Here, in the midst of this swamp, was where an Isis member – possibly more than one – had spent days or weeks waiting for the day when the group could rule again, the soldiers deduced.

“In reality, it is like looking for a needle in a marshland,” said Jalil. After looking through other canals, and not finding anything, the convoy moved again towards a nearby abandoned village where the team set up camp for the night. Signs of the previous war against Isis were apparent in the surrounding landscape: demolished houses, burned-out car skeletons, and electricity poles and facades riddled with bullets.

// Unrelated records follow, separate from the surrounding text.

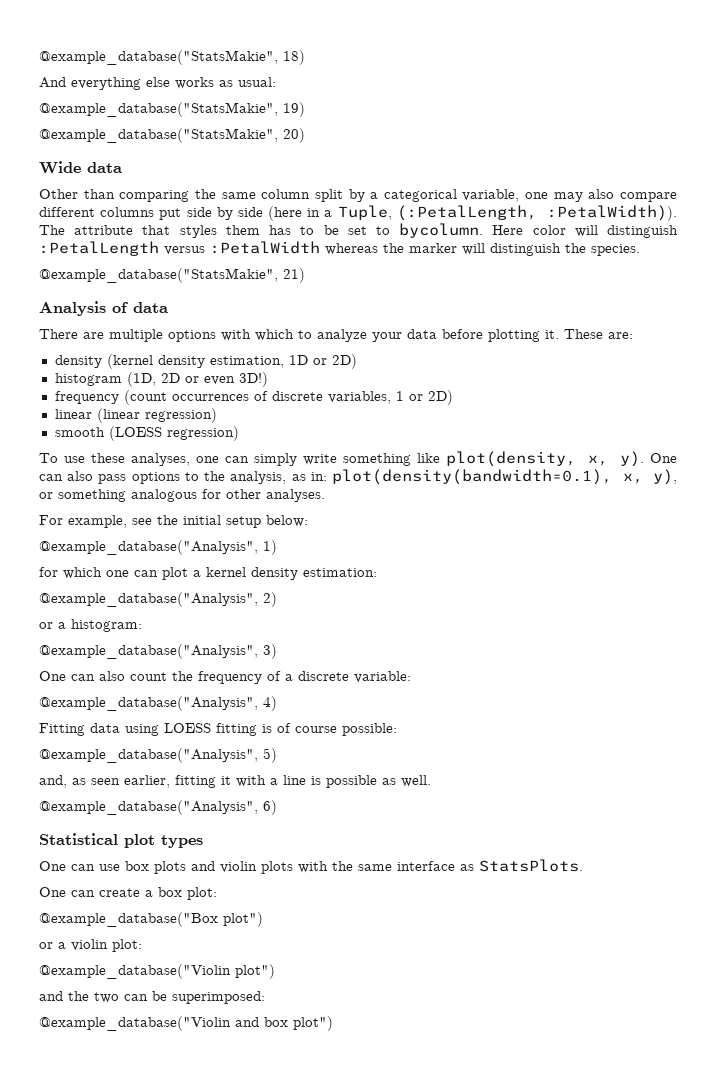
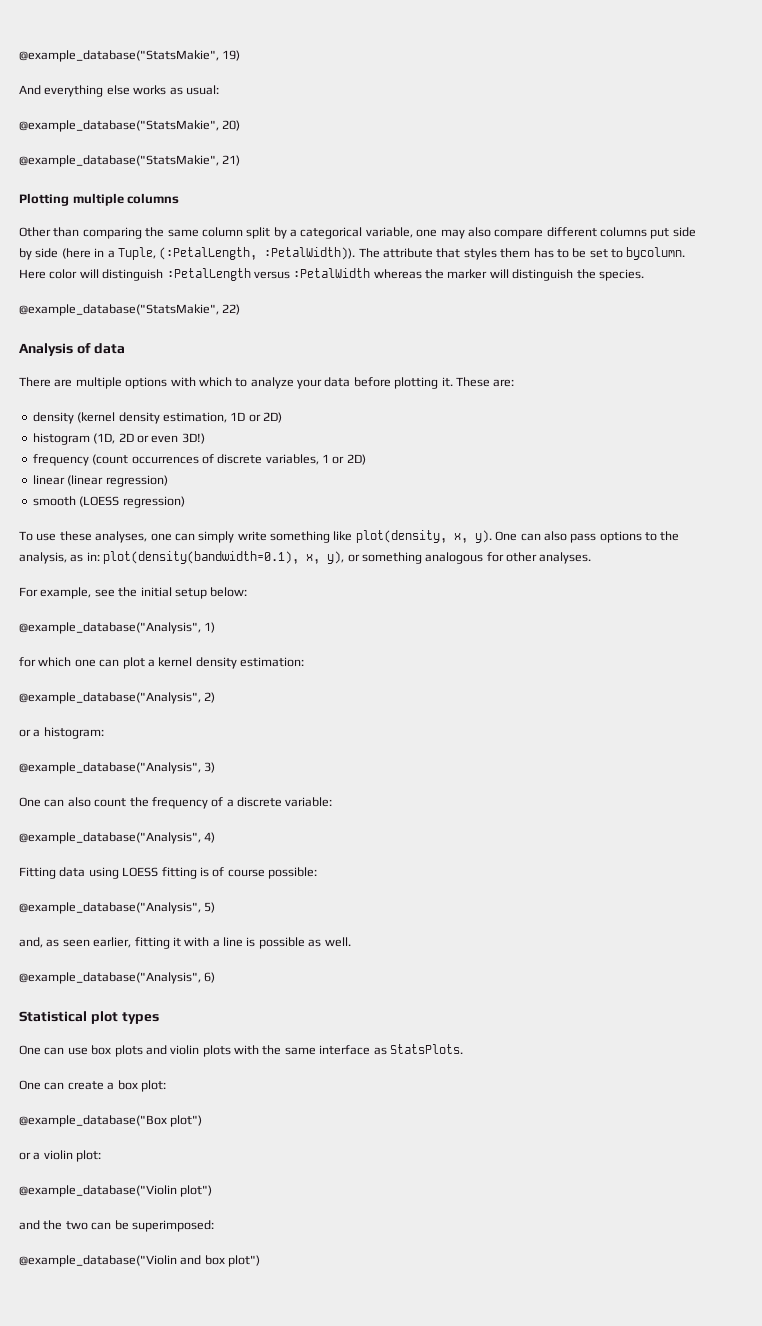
[39,50,305,65] @example_database("StatsMakie", 18) -> [19,50,241,62] @example_database("StatsMakie", 19)
[283,102,305,117] [39,128,305,143] [39,161,122,174] 19) // @example_database("StatsMakie", 20) // Wide data -> [222,120,241,131] [19,155,241,167] [19,193,180,206] 20) // @example_database("StatsMakie", 21) // Plotting multiple columns
[283,268,305,283] 21) -> [222,304,241,315] 22)

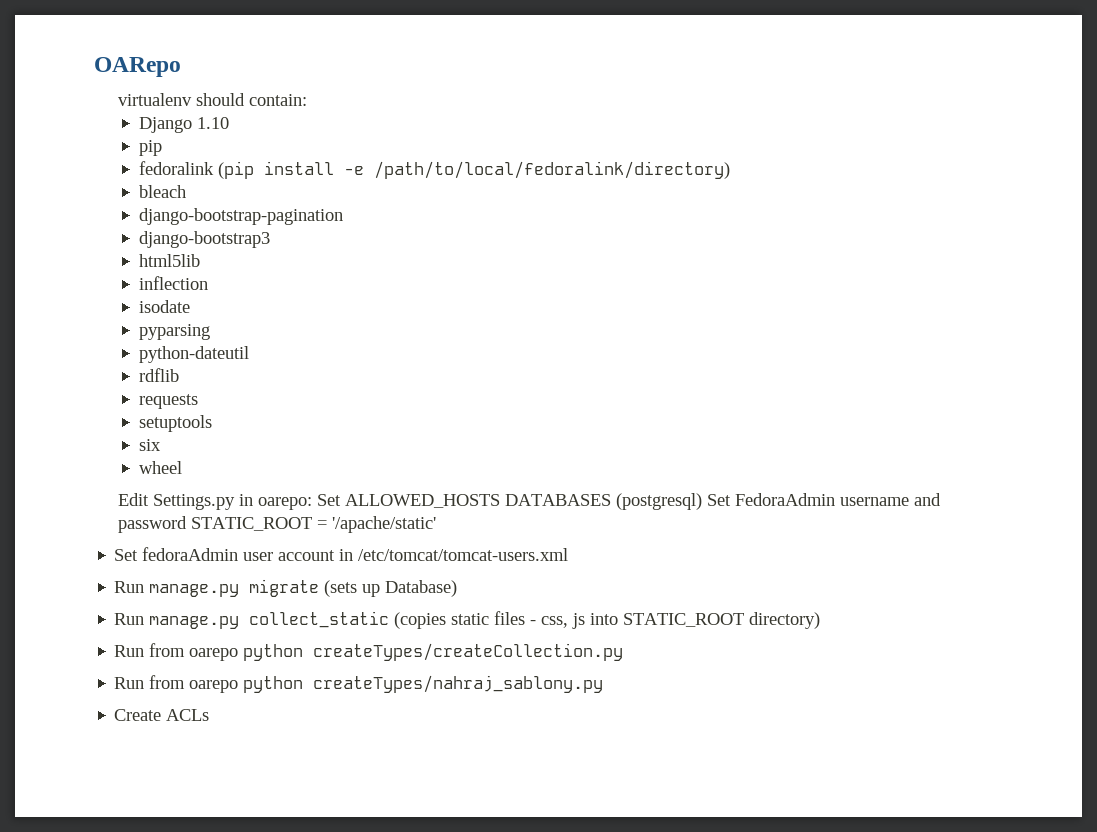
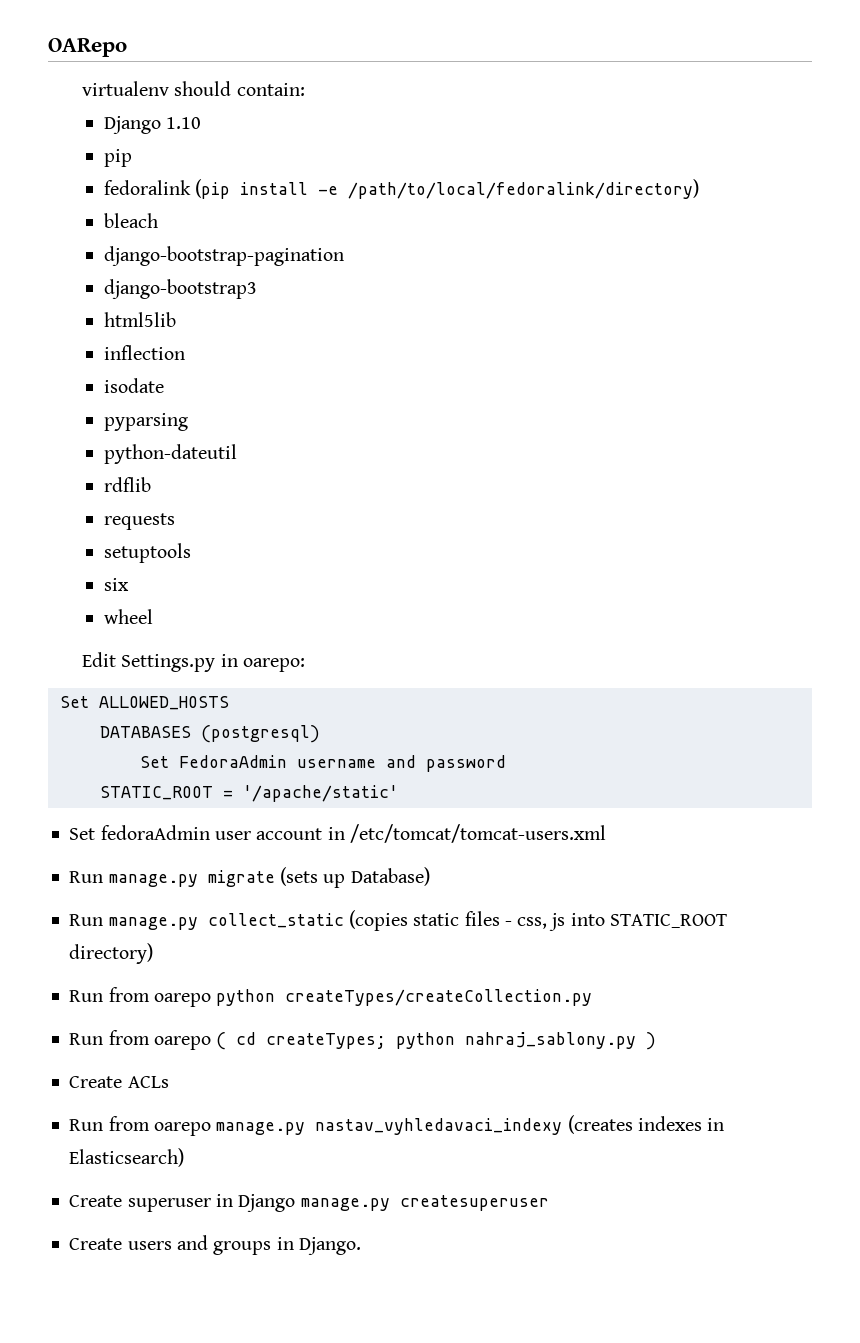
(313, 503) none -> (305, 665) //
(501, 501) none -> (229, 703) //
(703, 501) none -> (320, 734) //
(188, 524) none -> (506, 763) //
[243,675,604,693] [114,709,210,721] python createTypes/nahraj_sablony.py // Create ACLs -> [216,1032,657,1050] [69,1076,169,1088] [69,1115,725,1136] [69,1148,185,1167] [69,1194,549,1212] [69,1235,361,1255] ( cd createTypes; python nahraj_sablony.py ) // Create ACLs // Run from oarepo manage.py nastav_vyhledavaci_indexy (creates indexes in Elasticsearch) // Create superuser in Django manage.py createsuperuser // Create users and groups in Django.

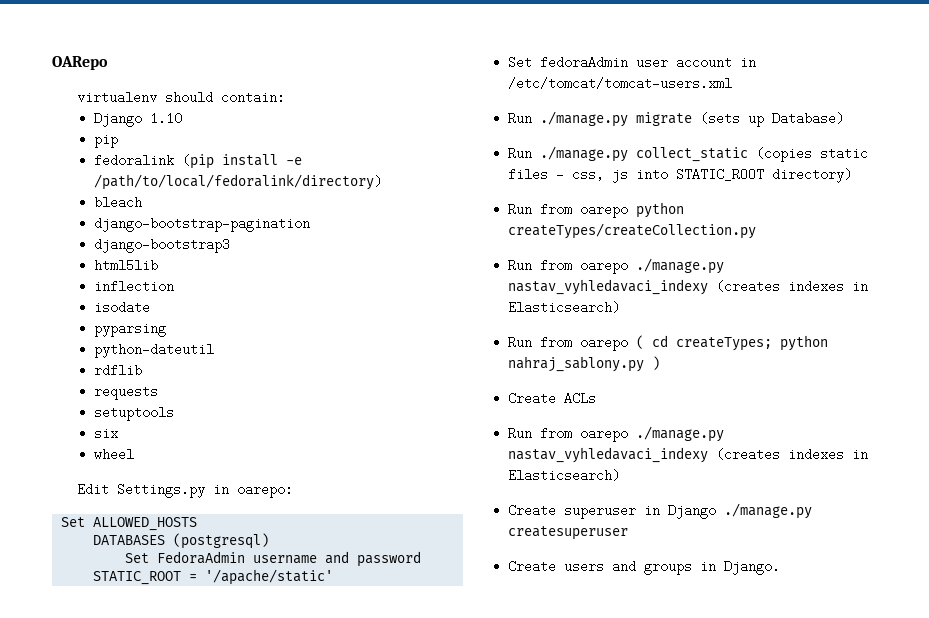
[108,874,198,887] manage.py -> [540,111,629,127] ./manage.py
[108,917,198,930] manage.py -> [540,146,629,162] ./manage.py
(593, 997) none -> [508,258,725,274] [508,279,869,295] [508,301,621,314] // Run from oarepo ./manage.py nastav_vyhledavaci_indexy (creates indexes in Elasticsearch)
[216,1122,306,1135] manage.py -> [636,426,725,442] ./manage.py
[300,1198,390,1211] manage.py -> [724,503,813,519] ./manage.py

Fires were lit and food was cooked before the soldiers settled down for the night. Some soldiers slept on the roofs of their trucks or huddled inside their cars. Jackals enticed by the smell of food came to the edge of the camp, their cries rising, filling the cold night.

“Sir, do you know that these are the same kind of beds we saw earlier,” the deputy lieutenant-colonel, Ahmad Sultan, said to his commanding officer, referring to their makeshift sleeping arrangements. “I know,” came the reply. “And most probably Daesh used the same village as a camp, too.”